*Exercise brief*: Every line with the string "easy" must be copied from the entries below.
─── Source data
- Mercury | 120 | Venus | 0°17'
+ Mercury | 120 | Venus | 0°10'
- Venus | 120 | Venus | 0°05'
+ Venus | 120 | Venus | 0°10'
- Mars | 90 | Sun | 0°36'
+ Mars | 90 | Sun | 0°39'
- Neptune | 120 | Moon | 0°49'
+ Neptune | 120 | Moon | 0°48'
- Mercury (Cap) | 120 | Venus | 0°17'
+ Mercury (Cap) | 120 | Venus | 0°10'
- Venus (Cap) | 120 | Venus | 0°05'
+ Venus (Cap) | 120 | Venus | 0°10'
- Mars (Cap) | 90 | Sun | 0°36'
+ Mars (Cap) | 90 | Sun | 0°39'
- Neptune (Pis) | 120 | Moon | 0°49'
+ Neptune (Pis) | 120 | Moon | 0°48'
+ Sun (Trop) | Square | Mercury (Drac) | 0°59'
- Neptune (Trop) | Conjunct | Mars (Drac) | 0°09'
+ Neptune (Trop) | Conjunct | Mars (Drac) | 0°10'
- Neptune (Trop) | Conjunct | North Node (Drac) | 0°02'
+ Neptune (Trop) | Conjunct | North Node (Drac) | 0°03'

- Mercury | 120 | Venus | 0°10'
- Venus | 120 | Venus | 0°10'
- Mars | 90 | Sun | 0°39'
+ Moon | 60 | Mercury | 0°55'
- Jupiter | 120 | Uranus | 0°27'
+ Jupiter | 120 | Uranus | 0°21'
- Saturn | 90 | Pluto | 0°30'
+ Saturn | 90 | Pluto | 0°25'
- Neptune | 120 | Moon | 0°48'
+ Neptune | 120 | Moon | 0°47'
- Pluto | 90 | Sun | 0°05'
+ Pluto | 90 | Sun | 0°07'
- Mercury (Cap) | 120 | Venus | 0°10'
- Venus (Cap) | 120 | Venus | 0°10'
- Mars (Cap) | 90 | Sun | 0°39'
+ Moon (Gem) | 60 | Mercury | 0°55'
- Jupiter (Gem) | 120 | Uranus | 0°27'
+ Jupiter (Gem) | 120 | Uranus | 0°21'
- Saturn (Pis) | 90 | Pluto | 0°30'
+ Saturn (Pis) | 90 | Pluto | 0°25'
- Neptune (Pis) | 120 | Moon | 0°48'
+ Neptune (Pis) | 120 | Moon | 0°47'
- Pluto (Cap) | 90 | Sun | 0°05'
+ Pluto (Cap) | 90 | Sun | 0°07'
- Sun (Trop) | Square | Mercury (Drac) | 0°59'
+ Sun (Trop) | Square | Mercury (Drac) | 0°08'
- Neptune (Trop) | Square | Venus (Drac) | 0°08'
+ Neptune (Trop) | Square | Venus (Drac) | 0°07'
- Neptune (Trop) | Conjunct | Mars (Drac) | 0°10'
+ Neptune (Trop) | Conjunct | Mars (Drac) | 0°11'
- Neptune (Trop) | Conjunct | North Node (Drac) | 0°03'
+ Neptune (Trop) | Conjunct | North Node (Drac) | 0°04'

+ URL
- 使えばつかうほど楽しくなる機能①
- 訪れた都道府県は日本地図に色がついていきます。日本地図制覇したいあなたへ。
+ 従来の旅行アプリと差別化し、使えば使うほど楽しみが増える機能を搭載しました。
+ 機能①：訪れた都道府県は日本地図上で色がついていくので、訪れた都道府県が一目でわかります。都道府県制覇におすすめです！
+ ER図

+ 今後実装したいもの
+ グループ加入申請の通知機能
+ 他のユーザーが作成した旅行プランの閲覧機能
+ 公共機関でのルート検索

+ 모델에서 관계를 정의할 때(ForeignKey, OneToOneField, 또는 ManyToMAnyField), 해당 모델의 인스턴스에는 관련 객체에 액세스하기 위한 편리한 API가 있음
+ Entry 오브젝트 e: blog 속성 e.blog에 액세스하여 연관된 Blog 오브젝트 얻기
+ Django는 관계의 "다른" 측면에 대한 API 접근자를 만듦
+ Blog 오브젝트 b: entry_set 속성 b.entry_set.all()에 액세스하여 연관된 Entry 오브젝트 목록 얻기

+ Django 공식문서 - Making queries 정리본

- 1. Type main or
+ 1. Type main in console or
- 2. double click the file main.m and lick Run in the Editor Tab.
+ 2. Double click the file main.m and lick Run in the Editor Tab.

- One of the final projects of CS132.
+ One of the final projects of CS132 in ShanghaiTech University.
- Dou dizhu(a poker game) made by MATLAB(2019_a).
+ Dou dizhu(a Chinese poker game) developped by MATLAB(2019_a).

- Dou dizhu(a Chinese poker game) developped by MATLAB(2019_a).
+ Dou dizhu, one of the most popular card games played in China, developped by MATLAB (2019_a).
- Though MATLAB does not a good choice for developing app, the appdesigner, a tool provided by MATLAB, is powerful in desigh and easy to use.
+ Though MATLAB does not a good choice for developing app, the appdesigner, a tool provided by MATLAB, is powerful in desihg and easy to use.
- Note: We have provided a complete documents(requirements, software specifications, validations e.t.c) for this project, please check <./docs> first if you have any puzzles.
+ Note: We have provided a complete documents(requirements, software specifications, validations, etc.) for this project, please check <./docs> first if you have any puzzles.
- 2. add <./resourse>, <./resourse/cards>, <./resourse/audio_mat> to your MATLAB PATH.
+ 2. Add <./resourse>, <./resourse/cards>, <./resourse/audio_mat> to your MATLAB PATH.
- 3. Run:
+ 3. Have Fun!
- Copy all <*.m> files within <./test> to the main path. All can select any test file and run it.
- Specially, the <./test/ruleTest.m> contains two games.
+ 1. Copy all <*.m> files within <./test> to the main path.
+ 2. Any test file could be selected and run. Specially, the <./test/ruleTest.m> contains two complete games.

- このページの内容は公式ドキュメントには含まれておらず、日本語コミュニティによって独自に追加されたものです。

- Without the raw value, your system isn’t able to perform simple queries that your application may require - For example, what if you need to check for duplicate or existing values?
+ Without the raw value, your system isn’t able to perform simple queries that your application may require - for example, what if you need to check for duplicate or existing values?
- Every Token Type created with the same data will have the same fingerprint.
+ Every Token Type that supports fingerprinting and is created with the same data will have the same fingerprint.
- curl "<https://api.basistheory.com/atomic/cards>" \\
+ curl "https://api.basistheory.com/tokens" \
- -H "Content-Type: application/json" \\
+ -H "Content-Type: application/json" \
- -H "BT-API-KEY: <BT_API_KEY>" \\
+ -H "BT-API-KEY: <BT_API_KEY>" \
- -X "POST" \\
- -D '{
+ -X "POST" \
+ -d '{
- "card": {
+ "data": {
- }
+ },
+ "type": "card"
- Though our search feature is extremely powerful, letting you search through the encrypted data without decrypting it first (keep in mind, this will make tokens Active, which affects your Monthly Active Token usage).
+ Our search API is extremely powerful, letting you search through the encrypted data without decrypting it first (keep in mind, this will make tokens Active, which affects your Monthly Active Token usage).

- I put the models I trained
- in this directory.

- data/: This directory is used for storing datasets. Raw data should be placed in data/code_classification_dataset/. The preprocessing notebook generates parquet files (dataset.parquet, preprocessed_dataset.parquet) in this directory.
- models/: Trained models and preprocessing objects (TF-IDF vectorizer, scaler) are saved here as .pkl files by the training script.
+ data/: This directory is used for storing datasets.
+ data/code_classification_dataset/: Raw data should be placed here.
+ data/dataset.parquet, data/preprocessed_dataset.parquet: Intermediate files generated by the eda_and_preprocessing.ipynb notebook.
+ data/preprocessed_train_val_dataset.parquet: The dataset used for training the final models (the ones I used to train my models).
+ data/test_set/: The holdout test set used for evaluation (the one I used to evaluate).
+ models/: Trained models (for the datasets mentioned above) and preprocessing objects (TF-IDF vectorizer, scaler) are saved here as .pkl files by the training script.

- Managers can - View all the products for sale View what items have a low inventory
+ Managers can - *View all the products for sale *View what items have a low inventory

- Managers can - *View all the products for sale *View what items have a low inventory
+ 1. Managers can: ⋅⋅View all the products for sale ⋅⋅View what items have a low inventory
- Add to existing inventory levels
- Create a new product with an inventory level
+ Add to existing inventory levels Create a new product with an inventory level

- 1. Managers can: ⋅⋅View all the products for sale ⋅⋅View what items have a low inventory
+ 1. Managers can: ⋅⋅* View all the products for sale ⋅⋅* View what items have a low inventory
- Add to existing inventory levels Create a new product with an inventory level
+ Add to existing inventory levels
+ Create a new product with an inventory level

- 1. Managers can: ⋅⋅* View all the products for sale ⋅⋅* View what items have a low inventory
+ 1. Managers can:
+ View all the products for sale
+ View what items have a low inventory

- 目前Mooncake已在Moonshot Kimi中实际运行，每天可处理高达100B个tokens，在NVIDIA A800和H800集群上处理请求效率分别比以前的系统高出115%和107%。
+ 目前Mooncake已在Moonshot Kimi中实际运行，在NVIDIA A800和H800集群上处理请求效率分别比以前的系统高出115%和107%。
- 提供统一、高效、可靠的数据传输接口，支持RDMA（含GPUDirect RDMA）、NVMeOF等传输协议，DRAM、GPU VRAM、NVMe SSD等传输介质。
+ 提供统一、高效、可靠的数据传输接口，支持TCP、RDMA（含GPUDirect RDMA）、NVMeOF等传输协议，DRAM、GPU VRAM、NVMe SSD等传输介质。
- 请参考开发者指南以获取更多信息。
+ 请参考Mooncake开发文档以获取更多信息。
──────
*Task answer*:
- Though MATLAB does not a good choice for developing app, the appdesigner, a tool provided by MATLAB, is powerful in desigh and easy to use.
+ Though MATLAB does not a good choice for developing app, the appdesigner, a tool provided by MATLAB, is powerful in desihg and easy to use.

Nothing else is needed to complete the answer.